Change detection outputs

-----

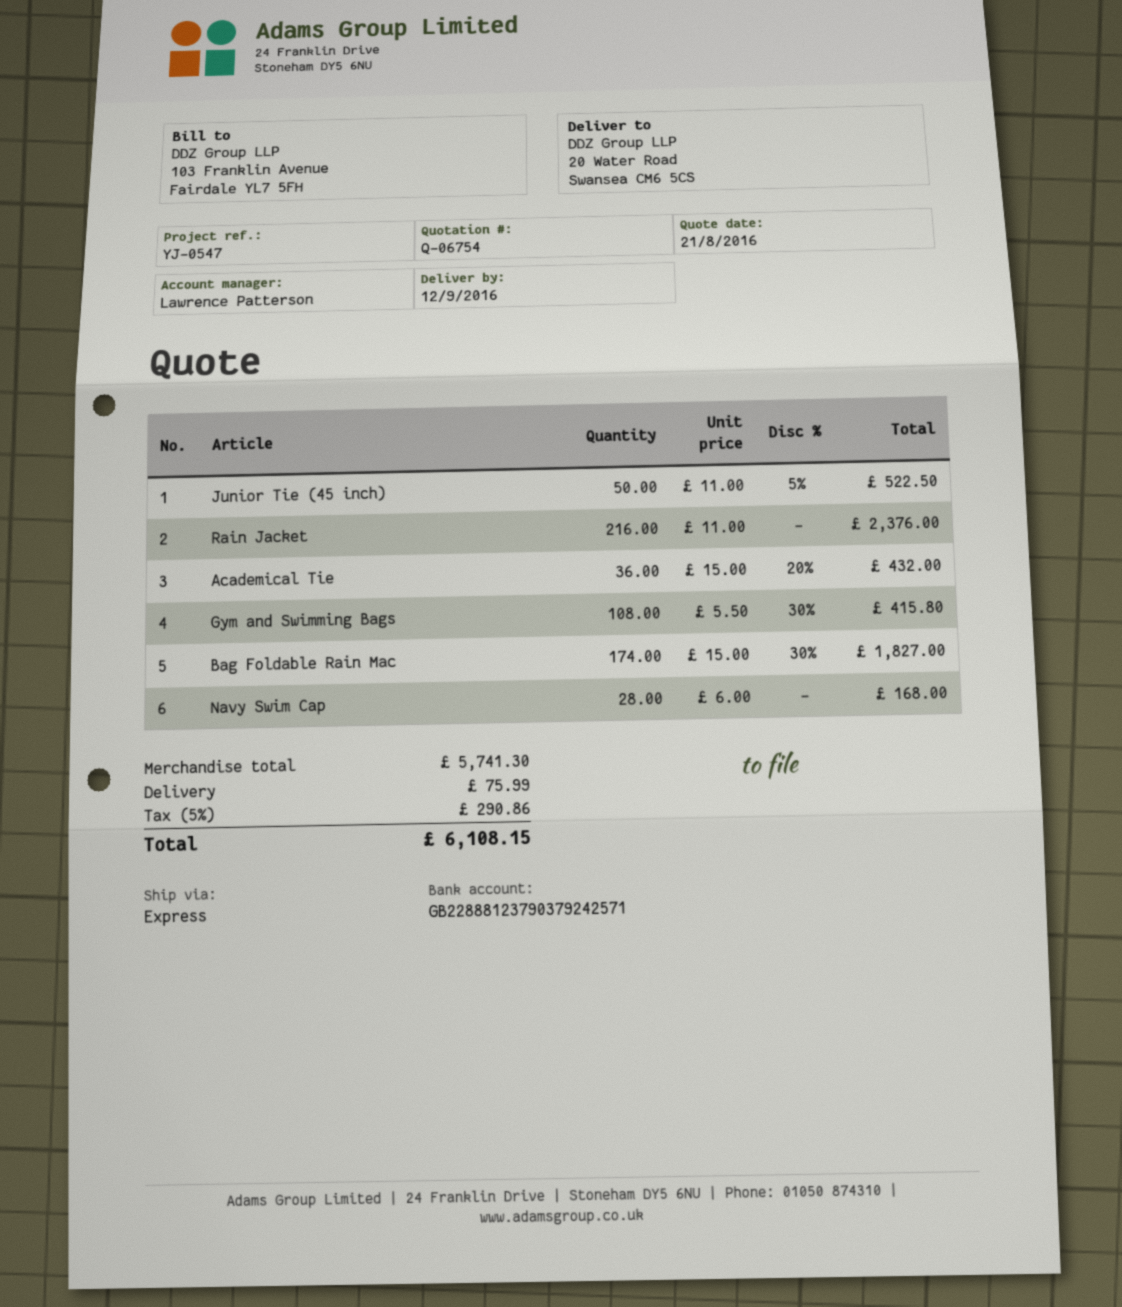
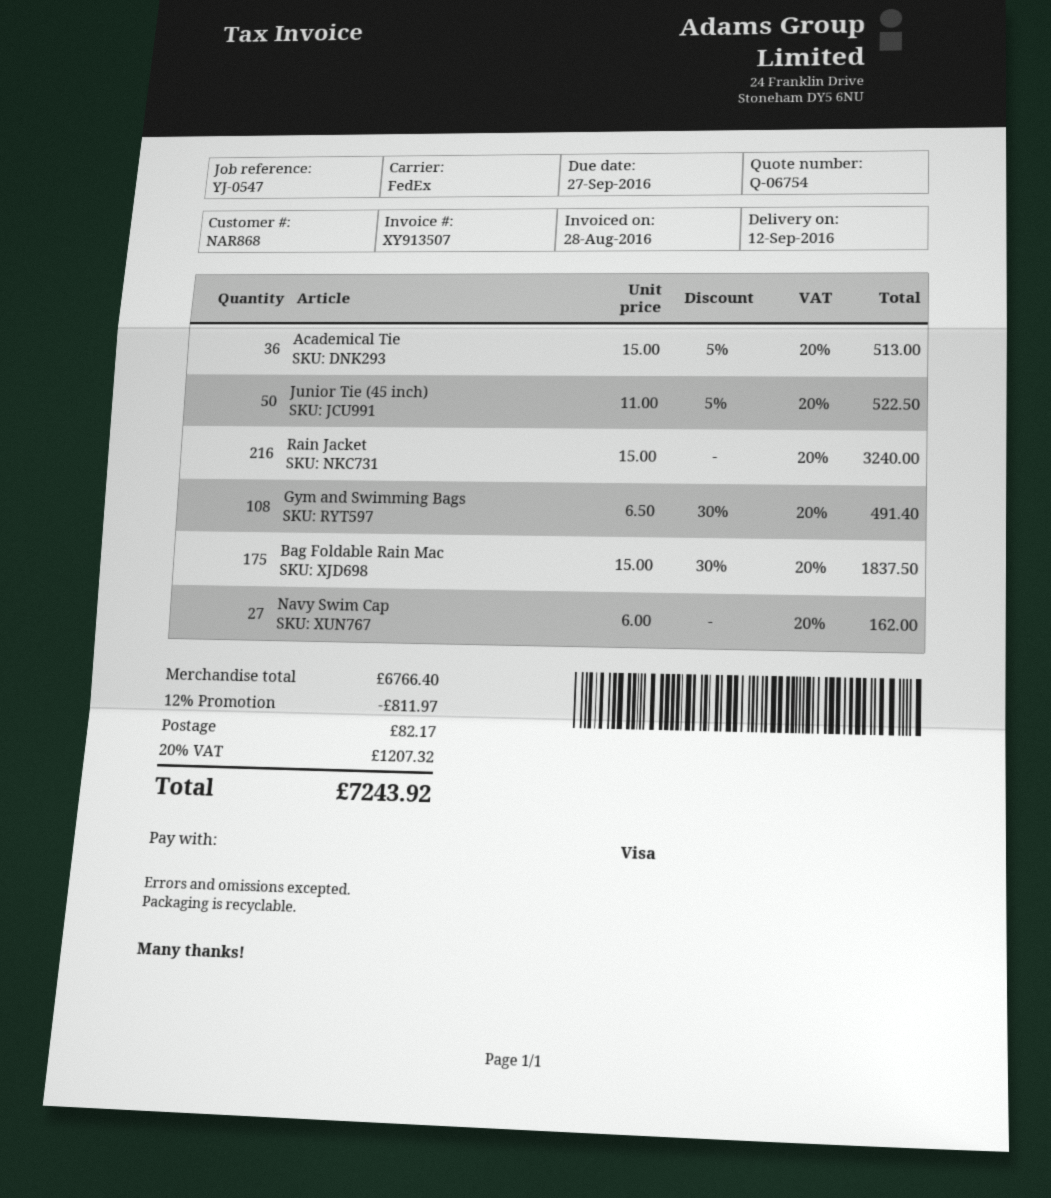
shipping method: express -> FedEx
Rain Jacket: 216 x 11.00 = 2376.00 -> 216 x 15.00 = 3240.00
Academical Tie: 36 x 15.00 - 20% = 432.00 -> 36 x 15.00 - 5% = 513.00
Gym and Swimming Bags: 108 x 5.50 - 30% = 415.80 -> 108 x 6.50 - 30% = 491.40
Bag Foldable Rain Mac: 174 x 15.00 - 30% = 1827.00 -> 175 x 15.00 - 30% = 1837.50
Navy Swim Cap: 28 x 6.00 = 168.00 -> 27 x 6.00 = 162.00
subtotal: 5741.30 -> 6766.40
discount: none -> 12% = 811.97
shipping: 75.99 -> 82.17
tax: 5% = 290.86 -> 20% = 1207.32
total: 6108.15 -> 7243.92

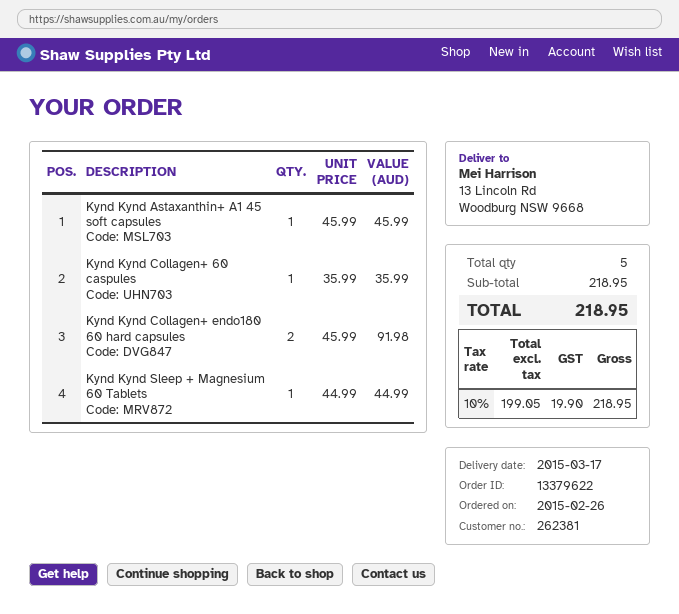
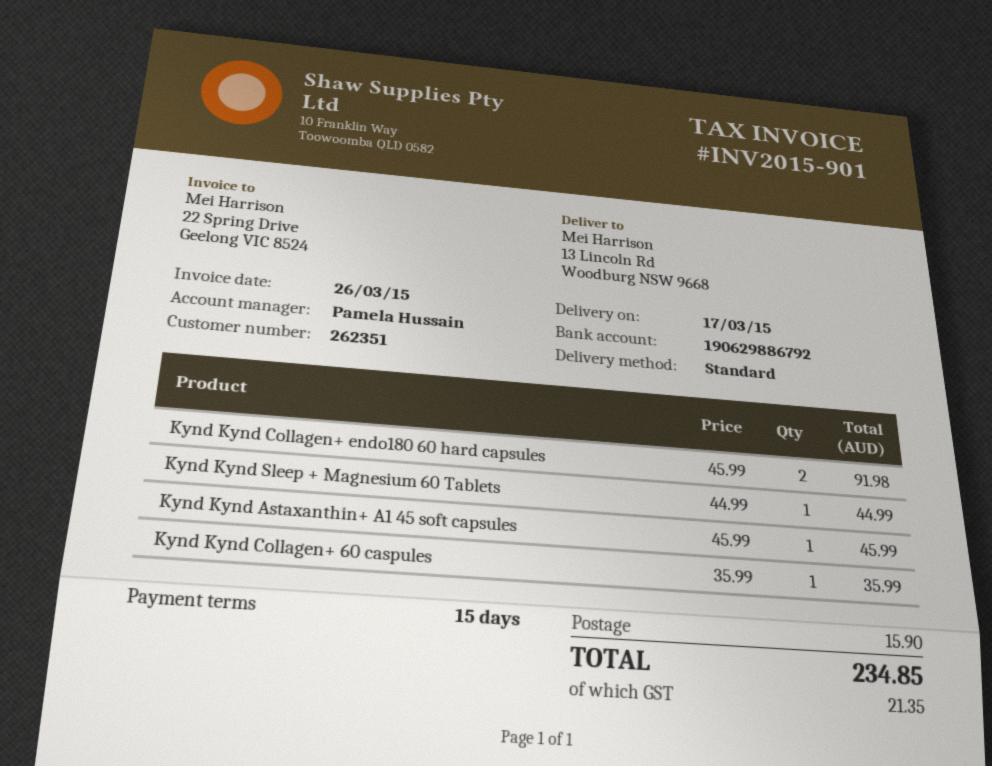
customer number: 262381 -> 262351
shipping: none -> 15.90
tax: 19.90 -> 21.35
total: 218.95 -> 234.85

-----

* _Task_:
The reply should hold the lines from the top of the records through the line containing "Bag Foldable Rain", reproduced exactly, and no pictures.

* _Task solution_:
shipping method: express -> FedEx
Rain Jacket: 216 x 11.00 = 2376.00 -> 216 x 15.00 = 3240.00
Academical Tie: 36 x 15.00 - 20% = 432.00 -> 36 x 15.00 - 5% = 513.00
Gym and Swimming Bags: 108 x 5.50 - 30% = 415.80 -> 108 x 6.50 - 30% = 491.40
Bag Foldable Rain Mac: 174 x 15.00 - 30% = 1827.00 -> 175 x 15.00 - 30% = 1837.50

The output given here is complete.